Guy 2 said, "I don't think you need one."  He looked at the cans of spray paint on the shelf and said, "Nope, none of these say they are for glass.  If it was me, I wouldn't use one.  Save yourself a step."  Again, very helpful.

Now I may not work at a crappy hardware store, but I'm pretty sure that if I paint strait on glass, when it dries I'll just be able to scratch it off with my fingernail.  But I don't argue with paid employees so I pretended like I thought they were right and was glad of their insight.  They finally left me alone and I picked out some KILZ Interior Oil-Based primer, which says it can be used on glossy surfaces after they are scuffed.  Then, because I didn't want them to think I was completely disregarding their sage advice, I bought some colored spray paint too.  I grabbed a very happy yellow and told Guy 1 who was now at the register that I was painting a bed too.

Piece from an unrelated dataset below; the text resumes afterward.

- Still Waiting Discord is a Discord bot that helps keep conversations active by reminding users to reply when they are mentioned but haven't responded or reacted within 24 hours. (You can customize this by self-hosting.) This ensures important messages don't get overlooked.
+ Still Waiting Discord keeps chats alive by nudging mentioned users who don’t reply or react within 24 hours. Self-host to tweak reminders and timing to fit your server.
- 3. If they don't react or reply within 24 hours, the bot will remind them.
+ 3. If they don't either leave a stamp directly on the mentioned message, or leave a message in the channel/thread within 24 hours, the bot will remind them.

He said "Someone is ambitious today."  "Yep." I said, (cuz, yeah.  2 cans of spray paint.  I'm a busy, busy bee.  They obviously don't get a lot of people in there who are doing. . . stuff.)  "Why?"  He said, again questioning my sanity.  How do I answer that?  What kind of question is that for a guy who owns the hardware store to ask me?  He should be singing my praises.  I'm probably the only customer they had all day.  But then he kept talking and to make a long story still pretty long what he said is that all this rain isn't normal and I think it might be my fault.

Oh yeah, my cake stand.  Are you still here?

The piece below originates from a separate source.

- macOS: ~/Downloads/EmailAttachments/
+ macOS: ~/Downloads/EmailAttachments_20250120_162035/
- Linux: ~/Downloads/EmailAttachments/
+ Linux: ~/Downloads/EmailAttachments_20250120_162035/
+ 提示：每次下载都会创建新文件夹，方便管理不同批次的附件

So I  sprayed a bunch of thin layers of primer.

sanding away any rough spots.  Did you know you could sand primer?  I sure didn't.  I had to read it on the internet.

And then I painted a bunch of coats of blue and a few coats of a clear gloss laquer and had this:


Ok, so here are a few things I learned:
  • Scuff the service first.  I really don't have any idea how a person is supposed to do that.  I used some 200 grit sandpaper which kind of worked.  Glass is not the easiest surface to sand, but I could see tiny scratches on it, so I hope that is all I was supposed to accomplish.  I sure felt like I was doing it wrong, but didn't know what else to do. 
  • Go easy on the gorilla glue.  It might have a real neat name, but that doesn't mean you should go hog wild. Use just a little cuz it expands like crazy.  And don't use it to give yourself a fake mustache. It will only bring pain and misery.
  • Don't spray paint down wind of someone using a table saw.
  • You might not want to paint down wind of dung flinging monkeys either, but I guess that is just personal preference.
  • Don't listen to guys in hardware stores.  Or home improvement stores.  Or any stores for that matter.  They don't know anything.  No one knows anything. is the only place left where people like us can find the answers we need in the world today.  And also DJ's and the guys on Public Radio.  
  • Line up your candle sticks.

See what I mean?  I didn't line up the sides and corners on these 6 sided candlesticks.  I didn't even notice until it was painted. It might not be a big deal.  Only now I've noticed and it will always bug me.  So if you like perfection, well. . . you should probably just buy a cake stand.  But if you are determined to make things yourself but are a bit anal, be sure to accurately line your candlesticks up while gluing.

In any case, painting the glass seamed to work.  I tried scratching it a bit with my fingernail and it seems to be strong enough to withstand them.  I need to find a shinier top coat though.  I do love things that are shiny.  Boy, I sure don't know how to stop talking.  Maybe you should just go.  I'll run out of steam eventually, don't worry.